Progressive Insurance, a stalwart provider of insurance nationwide, is shedding over 56,000 customers this year.
Florida Farm Bureau, a 50 year old company that has been a pillar of the business community, is non renewing thousands of policies.
Over a dozen additional insurance companies have recently suspended new business, have announced they are shedding policies, or are severely limiting the types of homes they will insure.
Demotech, an insurance company financial stability rating agency, states that as many as 10 other companies may lose their rating in the near future, which will swiftly put them out of business.

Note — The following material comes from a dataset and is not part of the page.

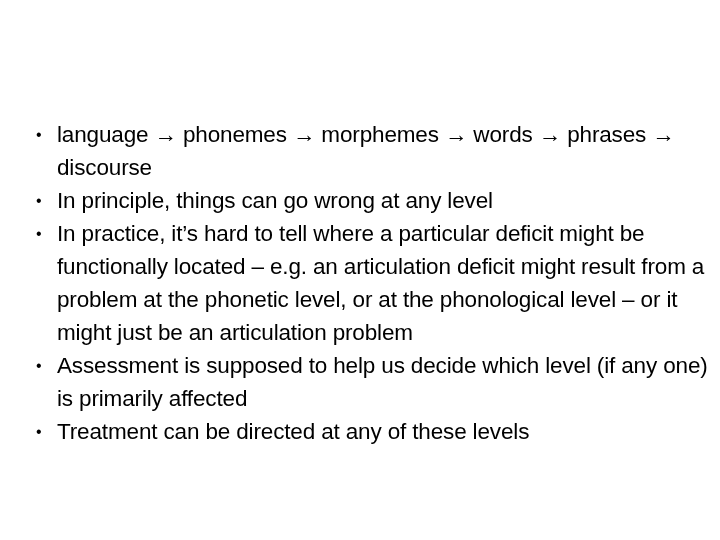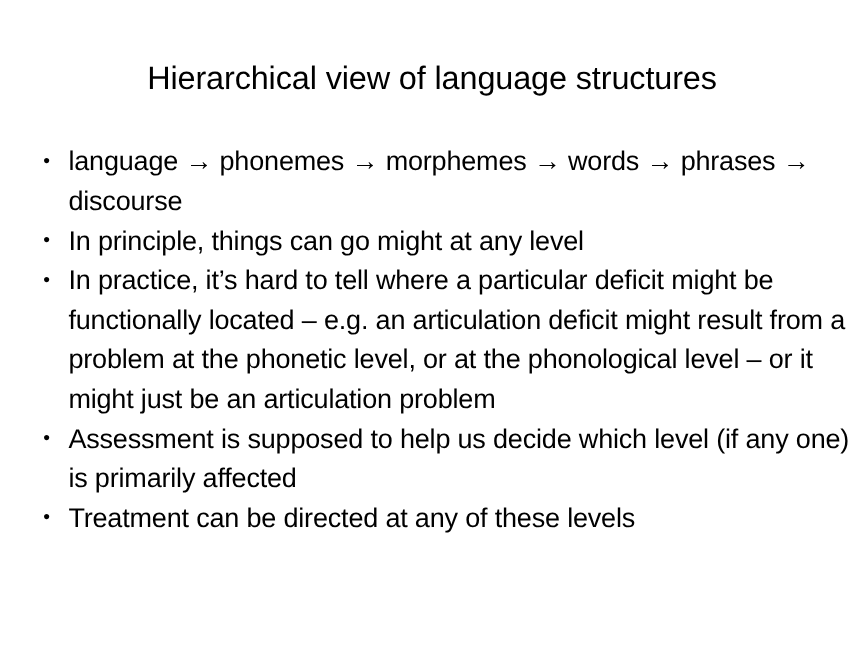"Hierarchical view of language structures" div.slide-title { html: <div>Hierarchical view of language structures</div> -> none }
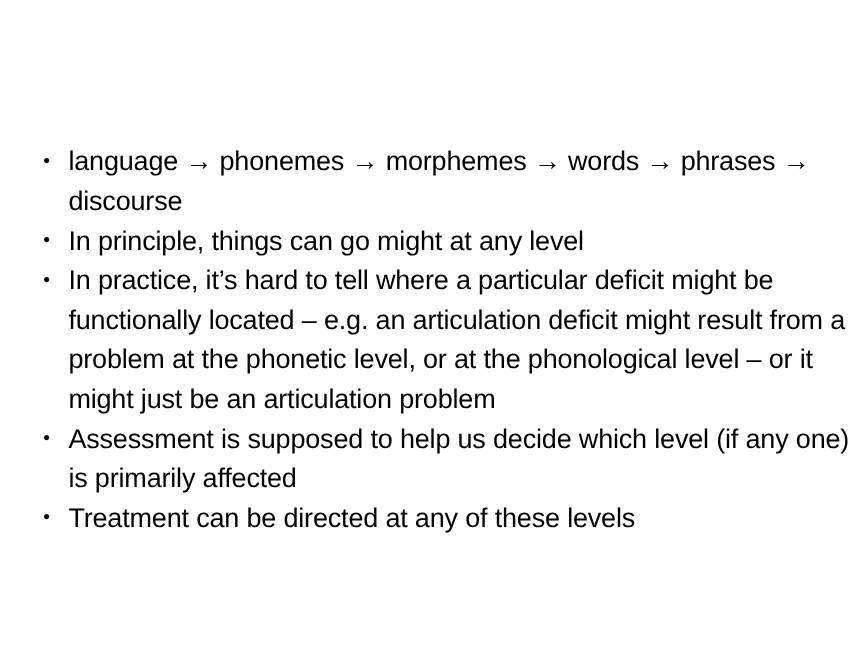"In principle, things can go" span.bullet-text { text: might -> wrong }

There are numerous reasons for the property insurance crisis which can only be
resolved with bold legislative action. Without action, we will see a mass exodus of carriers which will have devastating consequences for the people we serve in Tallahassee.
Governor DeSantis recently said he would sign what the House and Senate send to his desk should both chambers call a special session on property insurance. To date, there doesn’t appear to be any movement by either the House or Senate to call for a special session. This state needs bold legislation action to reverse the alarming trends, and I implore you to call a special session.
If you are unwilling to issue the call for a property insurance special session and the House and Senate refuse to issue a joint proclamation, I plan to pursue Section 11.011, Florida Statutes, and poll my legislative colleagues for their support of a special session on property insurance in order to prevent further collapse.
Floridians are suffering from skyrocketing rate increases, and you have the authority and duty to demand House and Senate engagement. This issue is too important for any further delay, and if legislative and executive branch leadership fail to act, then I will do everything in my power to protect my neighbors from the crippling impacts of rising insurance costs.
Thank you, and I look forward to your bold leadership on this vital issue that impacts all 22 million Floridians.